We finally found a new apartment in a safe neighborhood, and moved right away. It took me a long time to get myself to a point where I wasn't jumpy…I guess I still am, but it's better. For about six months after the attack, I felt as if I was a spring that was wound too tight, and that I was going to snap and break at any moment. I had fits of crying at work. I had nightmares. But I knew I was safe. I was lucky to have supportive people around to reassure me that I was not losing my mind. That I was reacting normally. That I had been psychologically traumatized. And eventually I was able to walk at night without jumping at my own shadow. I am still very cautious, and probably will always be, but it's good to be cautious and aware of your surroundings. It keeps you safer. I still want to take self defense classes, but I don't know if that would bring back too much that I'm not ready for.
They never did find the guy.

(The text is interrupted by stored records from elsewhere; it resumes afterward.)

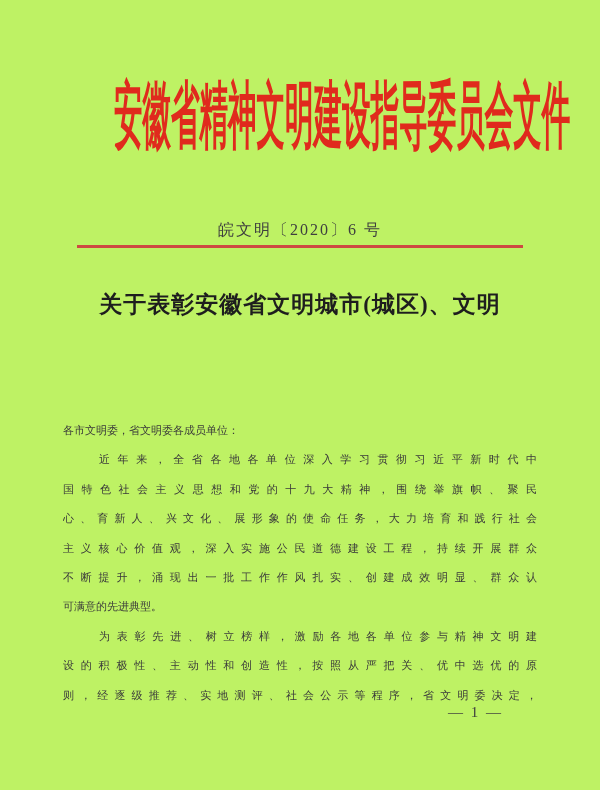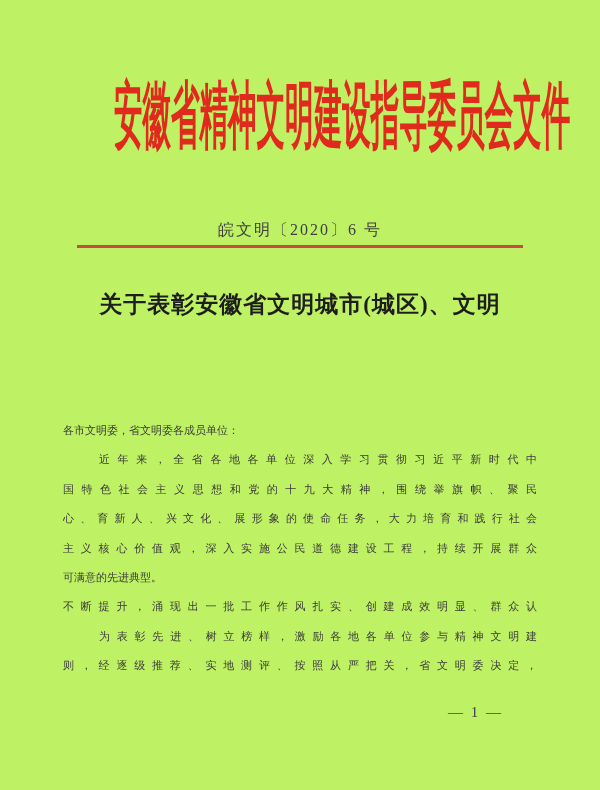"可满意的先进典型。" div.line { order: before "不断提升，涌现出一批工作作风扎实、创建成效明显、群众认" -> after "不断提升，涌现出一批工作作风扎实、创建成效明显、群众认" }
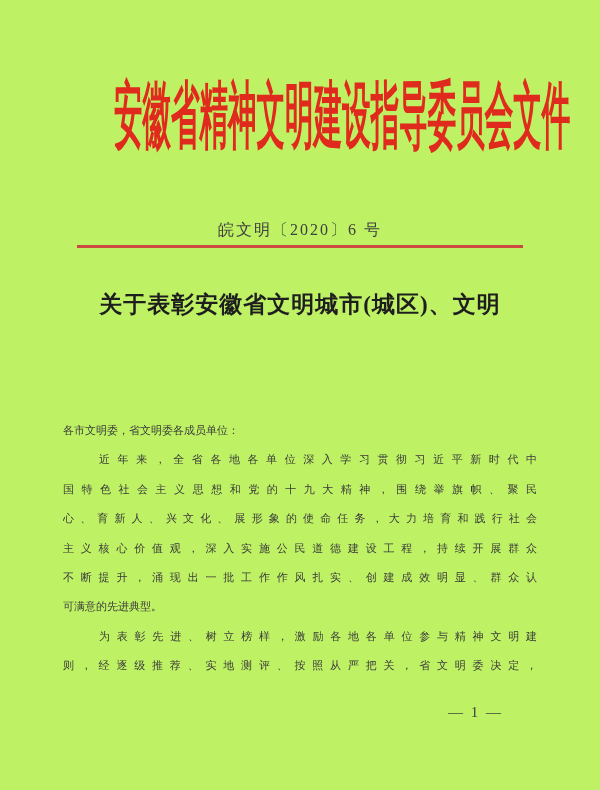"设的积极性、主动性和创造性，按照从严把关、优中选优的原" div.line { html: none -> <div>设的积极性、主动性和创造性，按照从严把关、优中选优的原</div> }
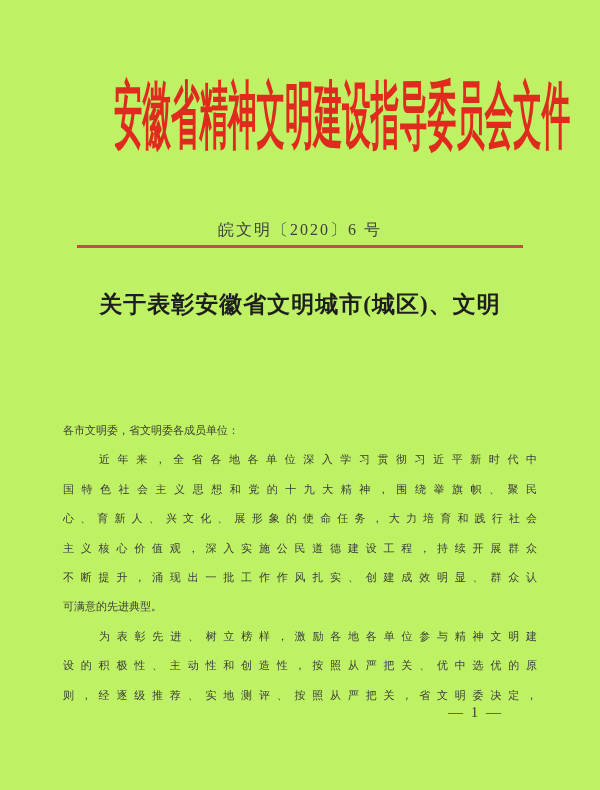"则，经逐级推荐、实地测评、按照从严把关，省文明委决定，" div.line { text: 按照从严把关 -> 社会公示等程序 }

Since I couldn't remember what he looked like, and my description was that of 75% of the males in the area, there wasn't much anyone could do. The thing that I still can't get over is my reaction. Why in the hell did I attempt to take on someone twice my size? Why wasn't I afraid? I never thought I had that reflex in me. Then again, I had never been in that kind of situation either.
Thank you for letting me tell my story. I know it is long. I have never actually sat down and written about it, but after visiting your site, and reading your story, it just started to come out. And to tell you the truth, it feels damn good to get all of this out of my head, and onto paper, so I thank you, and wish you the best in your recovery. In case you are wondering, the guy who killed my roommate's friend received life without parol...It's shocking to realize the evil that is in some people. But, it's good to know that he will never be able to hurt anyone again…that is comforting. Although my attacker was never caught (not to my knowledge, and I'll never know), at least she was brought to justice.
Your site is very special. And I agree, Tori is a wonderful tool…her expression often captures what I cannot put into words, and I love her for that. She is a source of catharsis, and makes it easy to expel some intense emotions. She is a remarkable woman, isn't she? Again, thank you.